- What to work on: Without the images, output each record below as it stands.

- Given information:
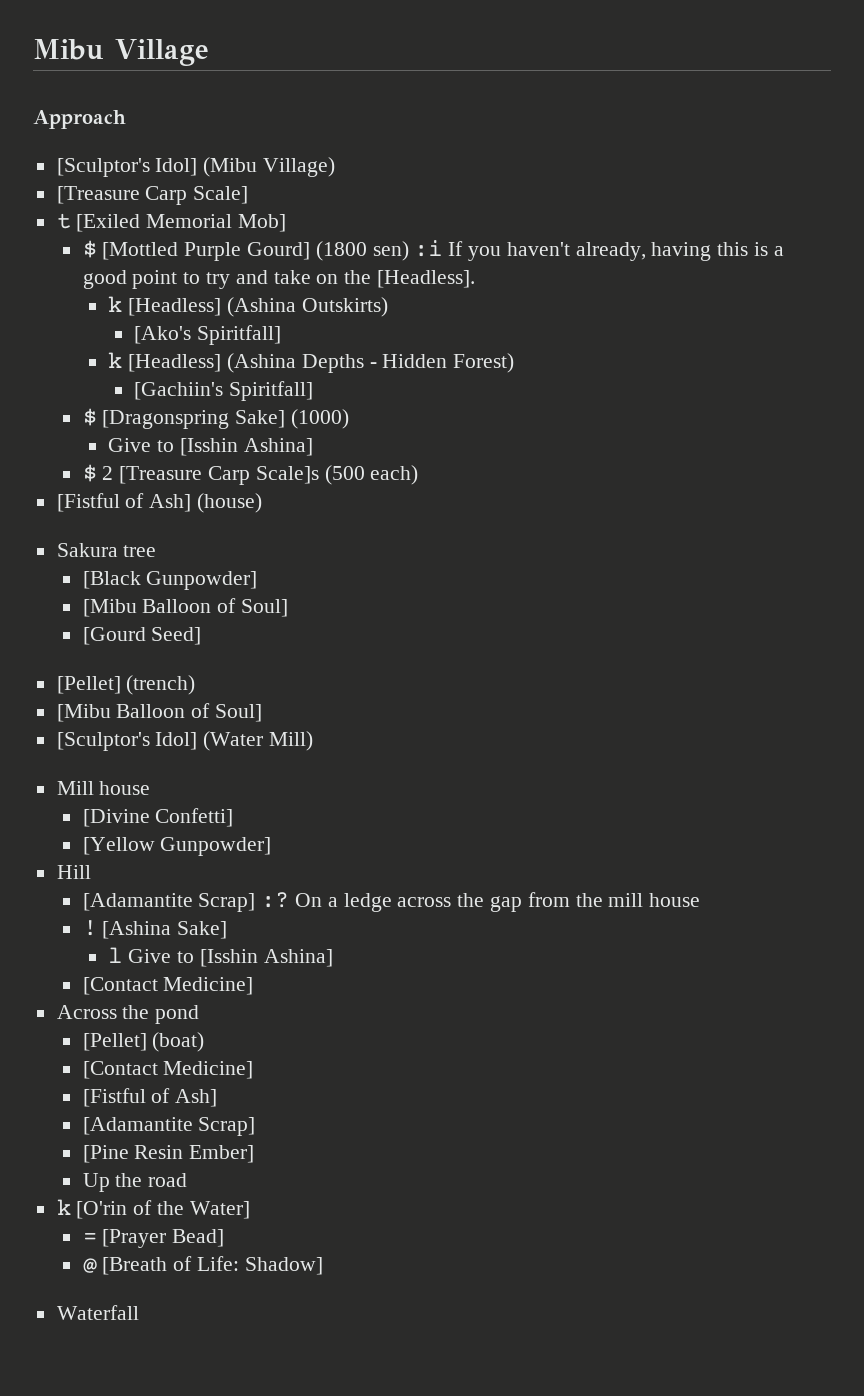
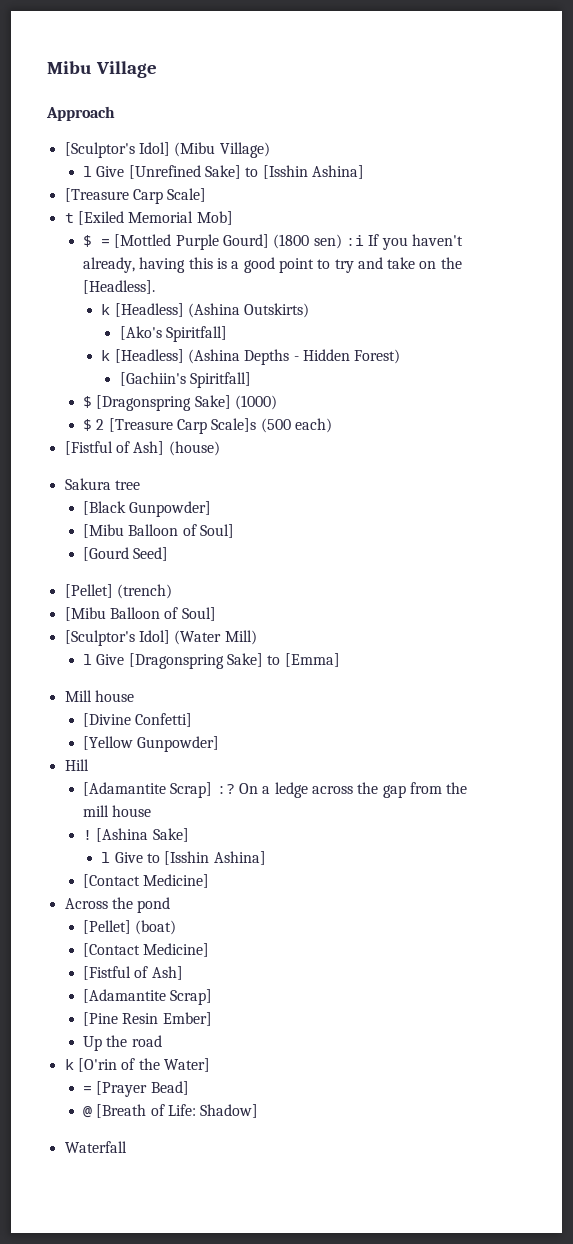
+ l Give [Unrefined Sake] to [Isshin Ashina]
- $ [Mottled Purple Gourd] (1800 sen) :i If you haven't already, having this is a good point to try and take on the [Headless].
+ $ = [Mottled Purple Gourd] (1800 sen) :i If you haven't already, having this is a good point to try and take on the [Headless].
  $ [Dragonspring Sake] (1000)
- Give to [Isshin Ashina]
+ l Give [Dragonspring Sake] to [Emma]

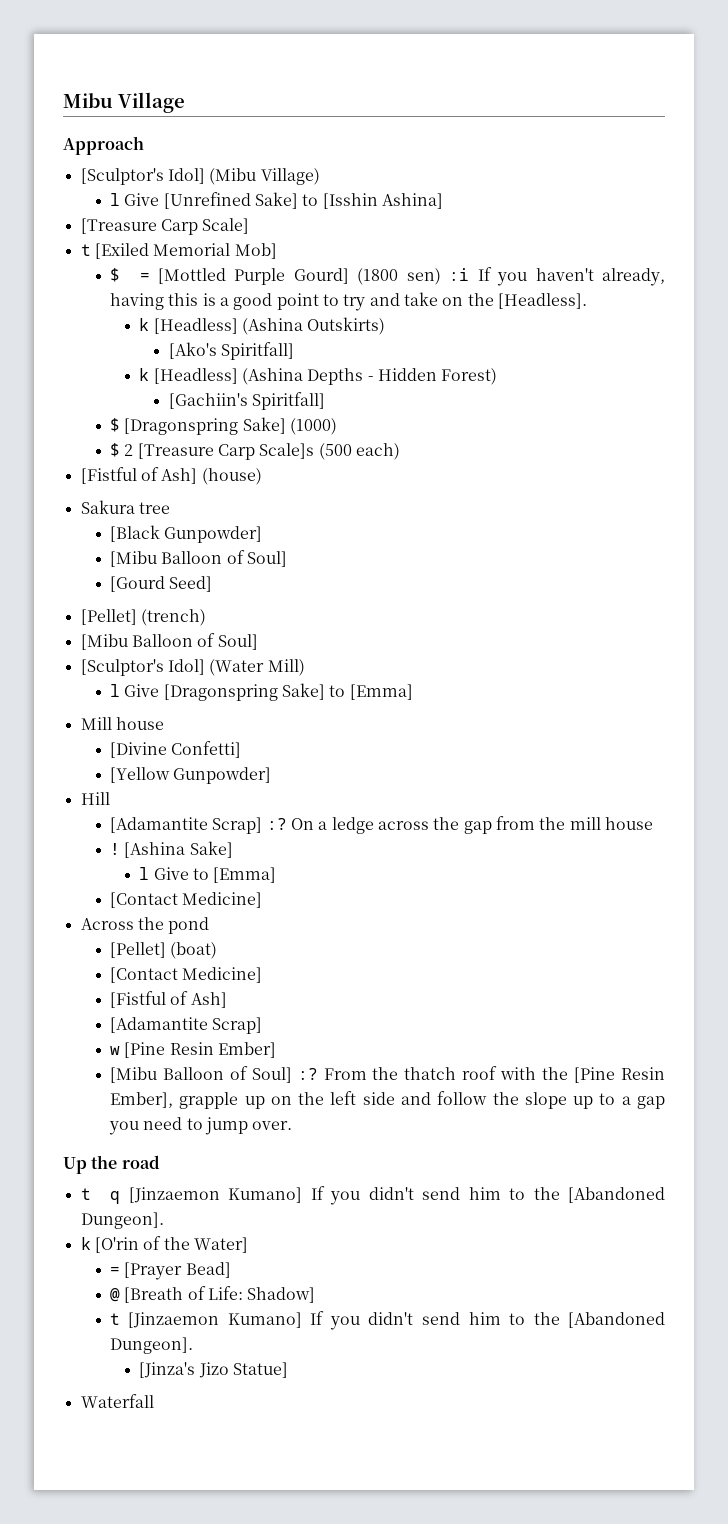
- l Give to [Isshin Ashina]
+ l Give to [Emma]
- [Pine Resin Ember]
+ w [Pine Resin Ember]
+ [Mibu Balloon of Soul] :? From the thatch roof with the [Pine Resin Ember], grapple up on the left side and follow the slope up to a gap you need to jump over.
  Up the road
+ t q [Jinzaemon Kumano] If you didn't send him to the [Abandoned Dungeon].
+ t [Jinzaemon Kumano] If you didn't send him to the [Abandoned Dungeon].
+ [Jinza's Jizo Statue]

- Written answer:
+ l Give [Unrefined Sake] to [Isshin Ashina]
- $ [Mottled Purple Gourd] (1800 sen) :i If you haven't already, having this is a good point to try and take on the [Headless].
+ $ = [Mottled Purple Gourd] (1800 sen) :i If you haven't already, having this is a good point to try and take on the [Headless].
  $ [Dragonspring Sake] (1000)
- Give to [Isshin Ashina]
+ l Give [Dragonspring Sake] to [Emma]

- l Give to [Isshin Ashina]
+ l Give to [Emma]
- [Pine Resin Ember]
+ w [Pine Resin Ember]
+ [Mibu Balloon of Soul] :? From the thatch roof with the [Pine Resin Ember], grapple up on the left side and follow the slope up to a gap you need to jump over.
  Up the road
+ t q [Jinzaemon Kumano] If you didn't send him to the [Abandoned Dungeon].
+ t [Jinzaemon Kumano] If you didn't send him to the [Abandoned Dungeon].
+ [Jinza's Jizo Statue]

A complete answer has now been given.